Malignant pleural effusion and ascites, average urine, and average chest circumference of the 2 groups after treatment
As shown in Table 3, the malignant pleural and abdominal water volume, average urine volume, and average chest circumference of the observation group were 47.68±5.98, 866.59±9.45, and 82.32±5.69, respectively, which were better than those of the control group (68.31±6.56, 679.54±7.67, and 95.61±7.32, respectively). The results of t-test showed that the differences between the 2 groups were statistically significant (all P<0.01), and the symptoms of all participants were improved after treatment.
Table 3
Clinical indicators | Control group (n=43) | Observation group (n=43) | t | P value |
---|---|---|---|---|
Malignant pleural effusion (mL) | 68.31±6.56 | 47.68±5.98 | 15.24 | <0.001 |
Mean urine volume (mL) | 679.54±7.67 | 866.59±9.45 | −100.78 | <0.001 |
Average chest circumference (cm) | 95.61±7.32 | 82.32±5.69 | 9.4 | <0.001 |
Comparison of quality of life between the 2 groups after treatment
SCL-90 symptom checklist
Before treatment, the quality of life of both groups was low, and there was no significant difference in the distribution of symptom factor scores of SCL-90 (P>0.05); After treatment, the quality of life of both groups was improved. The somatization (1.58±0.62 vs. 2.45±0.64), interpersonal sensitivity (1.88±0.54 vs. 2.16±0.61), depression (1.63±0.68 vs. 1.99±0.74), anxiety (2.11±0.70 vs. 2.80±0.87), hostility (1.78±0.71 vs. 2.58±0.66), and terror (2.68±0.68 vs. 3.04±0.74) symptom factor scores in the observation group were all lower than those in the control group (all P>0.05). There was no significant difference in the scores of obsessive-compulsive symptoms, paranoia, and psychoticism between the 2 groups (all P>0.05; Table 4).
Table 4
Group | Control group (n=43) | Observation group (n=43) | t | P value |
---|---|---|---|---|
Somatization | 2.45±0.64 | 1.58±0.62 | 6.40 | <0.001 |
Obsessive-compulsive symptoms | 1.74±0.75 | 1.60±0.56 | 0.98 | 0.330 |
Interpersonal sensitivity | 2.16±0.61 | 1.88±0.54 | 2.25 | 0.027 |
Depression | 1.99±0.74 | 1.63±0.68 | 2.35 | 0.021 |
Anxiety | 2.80±0.87 | 2.11±0.70 | 4.05 | <0.001 |
Hostility | 2.58±0.66 | 1.78±0.71 | 5.41 | <0.001 |
Terror | 3.04±0.74 | 2.68±0.68 | 2.35 | 0.021 |
Paranoia | 2.99±1.01 | 2.94±0.97 | 0.23 | 0.815 |
Psychoticism | 1.42±1.21 | 1.36±1.02 | 0.25 | 0.804 |
SCL-90, Symptom Checklist 90.
Comparison of HAM-D and HAM-A scores between the 2 groups before and after treatment
According to Table 5, there was no significant difference in HAM-D score and HAM-A score between the 2 groups before treatment (both P>0.05). After treatment, the HAM-D and HAM-A scores of the observation group were 13.71±5.98 and 17.62±98, respectively, which were significantly lower than those of 16.52±5.75 and 21.54±4.77, respectively, before treatment (both P<0.05).
Table 5
Group | Evaluation index | Control group (n=43) | Observation group (n=43) | t | P value |
---|---|---|---|---|---|
Before treatment | HAM-D | 18.35±4.65 | 18.55±5.31 | −0.19 | 0.853 |
HAM-A | 34.36±3.24 | 35.21±3.54 | −1.20 | 0.233 | |
After treatment | HAM-D | 16.52±5.75 | 14.21±5.98 | 2.22 | 0.029 |
HAM-A | 21.54±4.77 | 17.62±3.98 | 4.138 | <0.001 |
HAM-D, Hamilton Depression Scale; HAM-A, Hamilton Anxiety Scale.

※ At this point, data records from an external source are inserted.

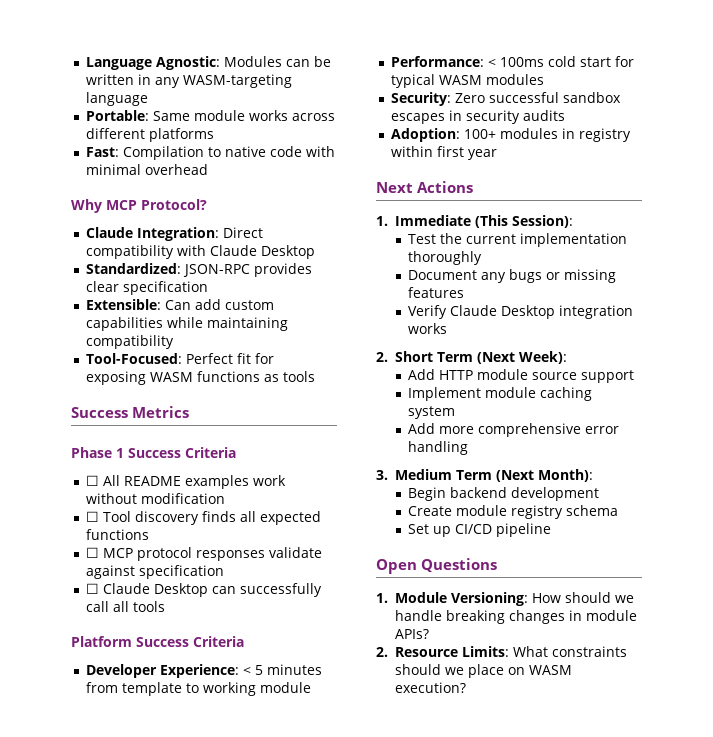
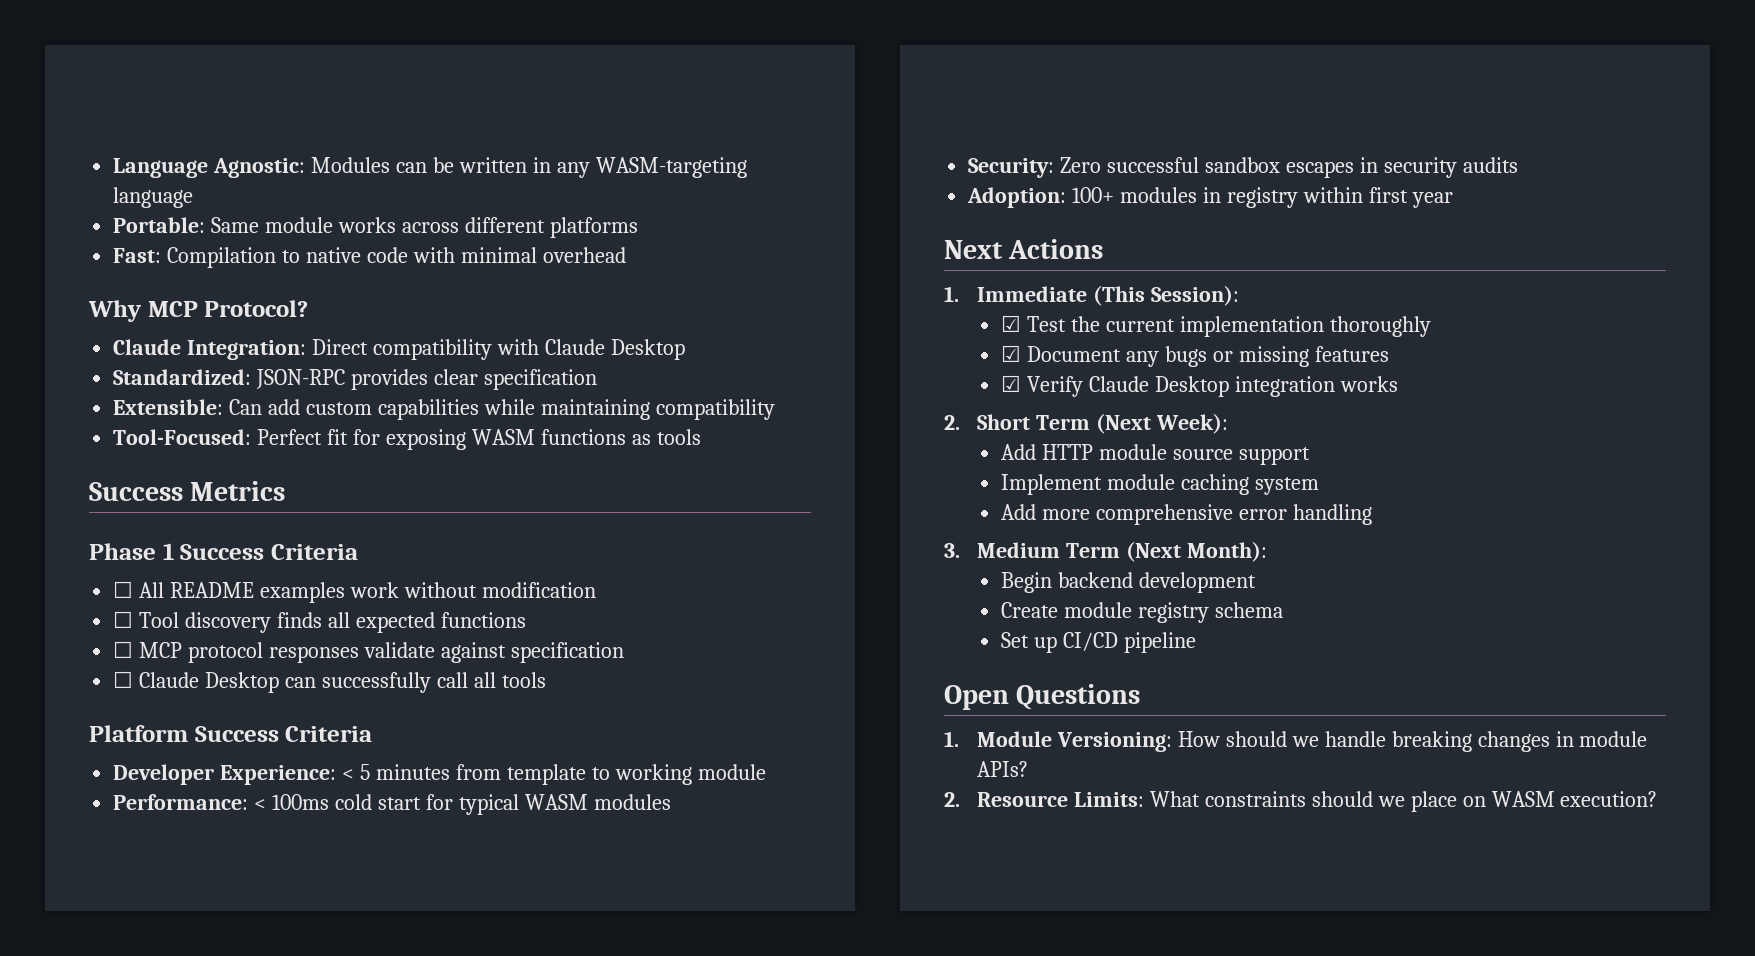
- Test the current implementation thoroughly
+ ☑ Test the current implementation thoroughly
- Document any bugs or missing features
+ ☑ Document any bugs or missing features
- Verify Claude Desktop integration works
+ ☑ Verify Claude Desktop integration works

The remission of the 2 groups after treatment
After treatment, the efficacy of the control group was mainly concentrated in partial remission (39.53%), while the observation group was mainly concentrated in complete remission (46.51%), followed by partial remission (41.85%). Further analysis showed that the total remission rate of the observation group was 88.37% (38/43), which was significantly higher than 67.44% (29/43) of the control group (c2=5.47, P=0.019; Table 6).
Table 6
Clinical efficacy | Control group (n=43), n (%) | Observation group (n=43), n (%) | c2 | P value |
---|---|---|---|---|
CR | 12 (27.91) | 20 (46.51) | – | – |
PR | 17 (39.53) | 18 (41.86) | – | – |
SD | 8 (18.61) | 3 (6.98) | – | – |
PD | 6 (13.95) | 2 (4.65) | – | – |
Overall remission rate | 29 (67.44) | 38 (88.37) | 5.47 | 0.019 |
CR, complete remission; PR, partial remission; SD, stable disease; PD, progressive disease.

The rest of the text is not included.